Abstract Introduction/Objective Sweat gland carcinomas are a group of malignant skin adnexal tumors that are difficult to diagnose due to their rarity, wide morphologic variation, and limited literature on diagnosis and classification. These tumors may appear bland and morphologically resemble benign skin adnexal tumors, or may appear poorly differentiated and mimic metastatic carcinoma especially from a breast primary. Biphasic sweat gland carcinomas are an even rarer entity, with only few cases reported in literature, and have been described to consist of a well- differentiated ductal epithelial component and a poorly differentiated, sarcomatoid, spindle cell component. Methods/Case Report Our case report describes a 53 year old female referred to our institution for diagnosis of an excised skin lesion of the right upper arm, which had been slowly growing for 8 years.

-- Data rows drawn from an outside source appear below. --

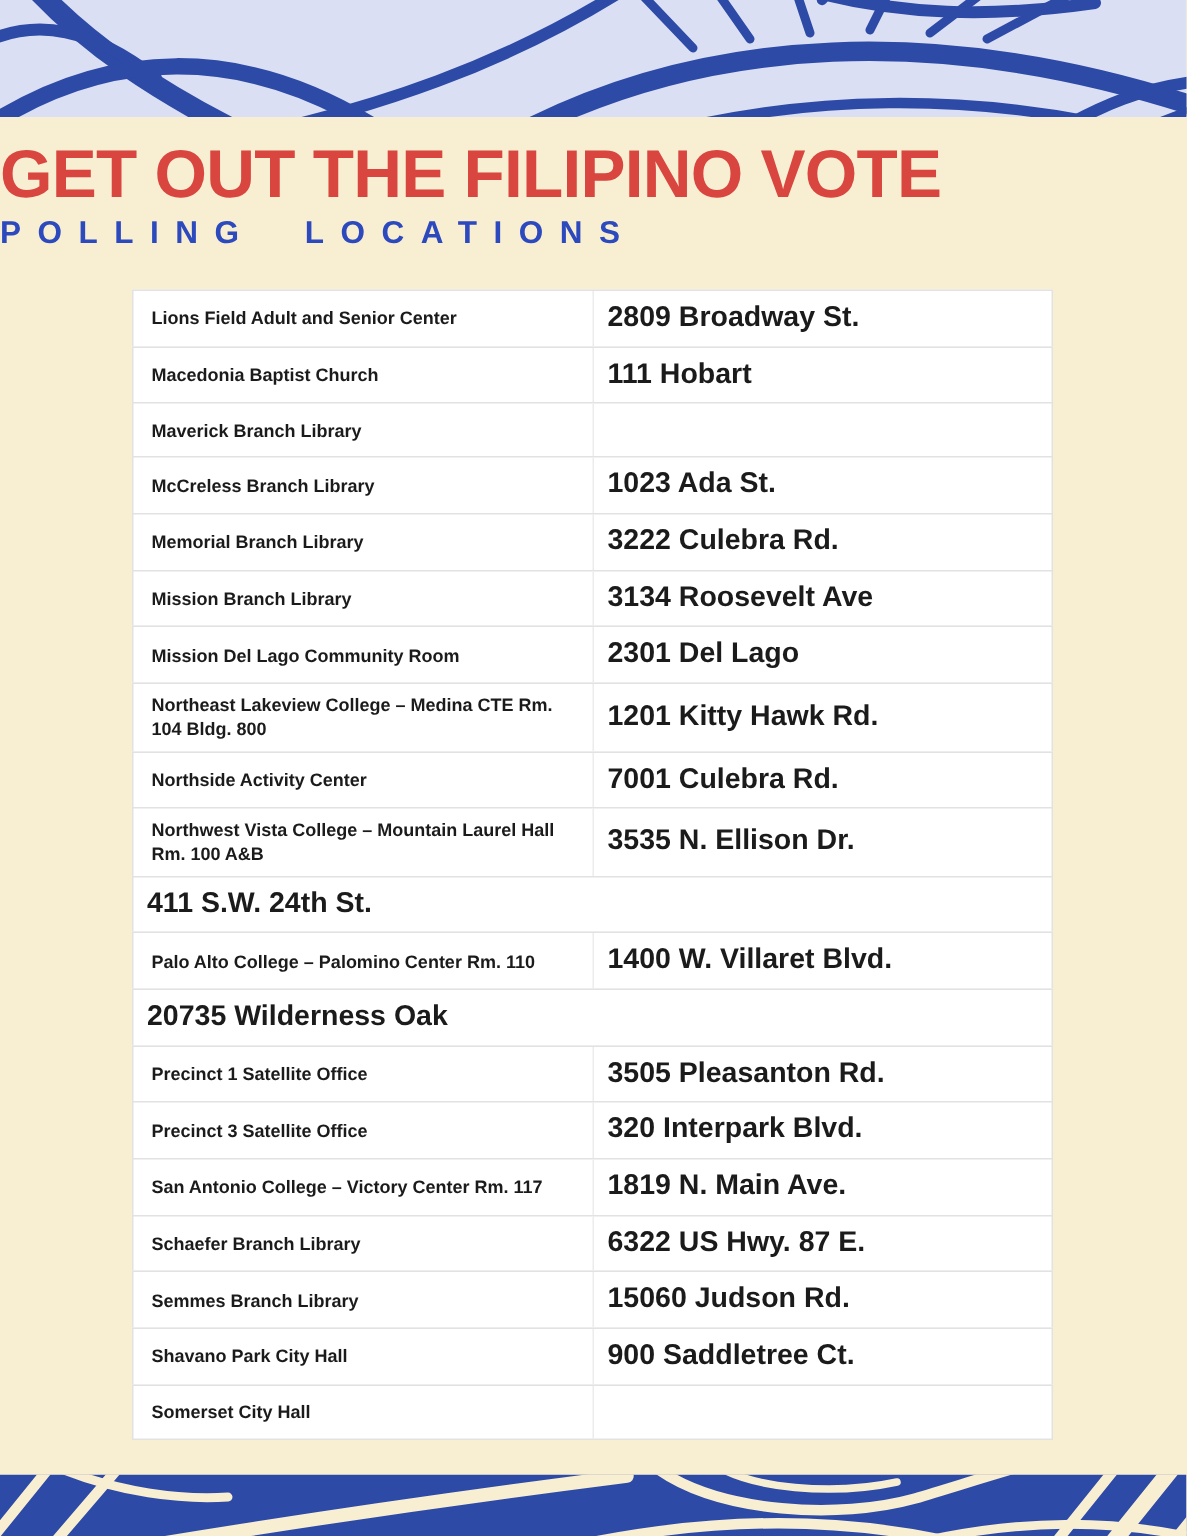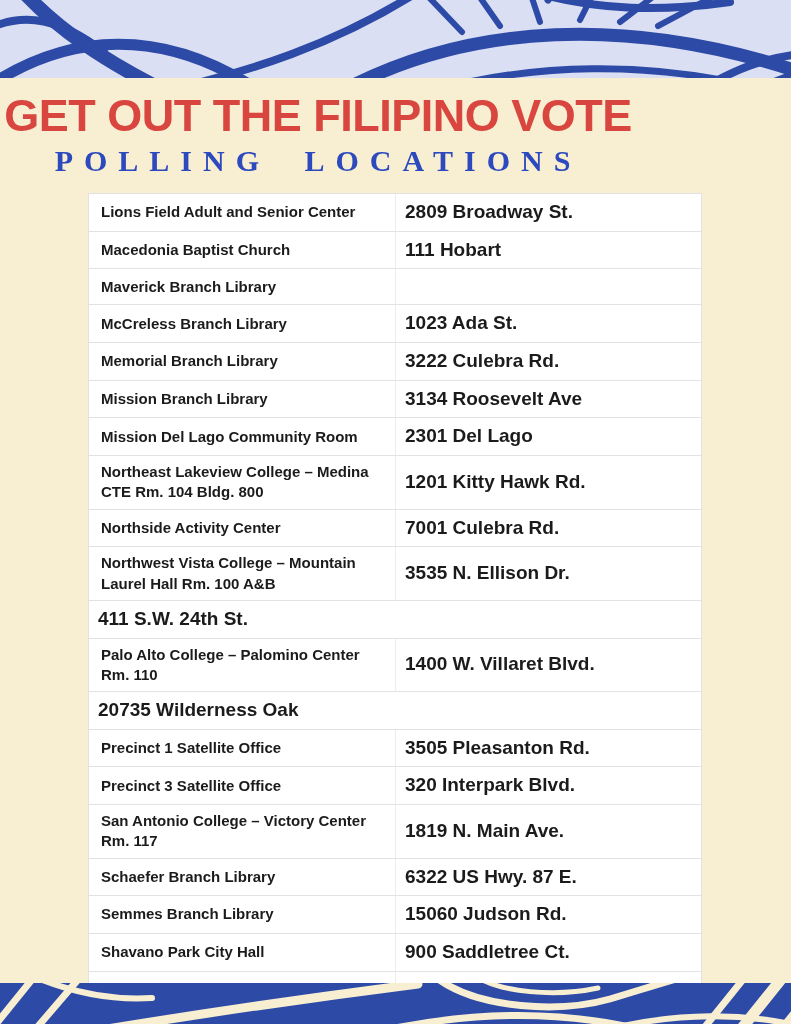--- a/index.html
+++ b/index.html
@@ -18,38 +18,37 @@
     width:791px;height:1024px;
     background:var(--cream);
     font-family:"Liberation Sans", sans-serif;
     overflow:hidden;
   }
   .band{position:absolute;left:0;width:791px;display:block;}
   .band-top{top:0;height:78px;}
   .band-bottom{top:983px;height:41px;}
   .band svg{display:block;width:100%;height:100%;}
 
-  .header{position:absolute;top:92px;left:0;width:636px;text-align:center;}
+  .header{position:absolute;top:92px;left:0;width:636px;text-align:left;}
   .title{
     color:var(--title-red);
     font-size:45px;
     font-weight:800;
     letter-spacing:-0.5px;
     line-height:1.05;
     white-space:nowrap;
   }
   .subtitle{
     margin-top:5px;
     color:var(--subtitle-blue);
-    font-size:30px;
+    font-size:21px;
     font-weight:700;
     letter-spacing:11px;
     word-spacing:16px;
     white-space:nowrap;
-    font-family:Liberation Serif, serif;
   }
 
   .table{
     position:absolute;
     top:194px;left:88px;width:614px;
   }
   .row{
     display:flex;
     align-items:center;
     min-height:37px;
@@ -58,21 +57,21 @@
     margin-top:-1px;
   }
   .cell-location{
     width:307px;
     padding:6px 10px 6px 12px;
     border-right:1px solid #ececec;
     align-self:stretch;
     display:flex;
     align-items:center;
     color:var(--text-dark);
-    font-size:15px;
+    font-size:12px;
     font-weight:700;
     line-height:1.35;
   }
   .cell-address{
     flex:1;
     padding:6px 8px 6px 9px;
     color:var(--text-dark);
     font-size:19px;
     font-weight:700;
     line-height:1.3;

The histology revealed a biphasic malignant neoplasm involving the dermis and subcutis. The tumor consisted of an epithelial cell component with glandular and squamoid morphology and positive for CK5/6, CK7, and CAM5.2, and a spindled myoepithelial cell component with sarcomatoid morphology and positive for S100, vimentin, and p63. Stains for CK20, ER, PR, PAX8, CEA, and TTF1 were negative. The histological and clinical findings favored a primary skin adnexal tumor, rather than a metastatic lesion. The patient underwent wide local excision of the lesion given that margins of the original excision were indeterminate. The histology of this re-excision demonstrated the same biphasic tumor with ductal epithelial and sarcomatoid myoepithelial cell components positive for the same stains. Although margins were negative in this re-excision, 3-4 months later, the patient developed dyspnea with multiple new pulmonary and hilar masses discovered on imaging, and new-onset headache with a frontal lobe mass discovered on brain imaging. These masses were biopsied/resected, and revealed to be metastases of the original cutaneous tumor positive for the same markers. Results (if a Case Study enter NA) NA Conclusion This case report describes a rare, diagnostically challenging case of a biphasic sweat gland carcinoma with ductal epithelial and sarcomatoid myoepithelial cell components, which demonstrated aggressive behavior with distant metastasis. These tumors are a clinicopathological quandary given their rarity and the paucity of literature on their characterization.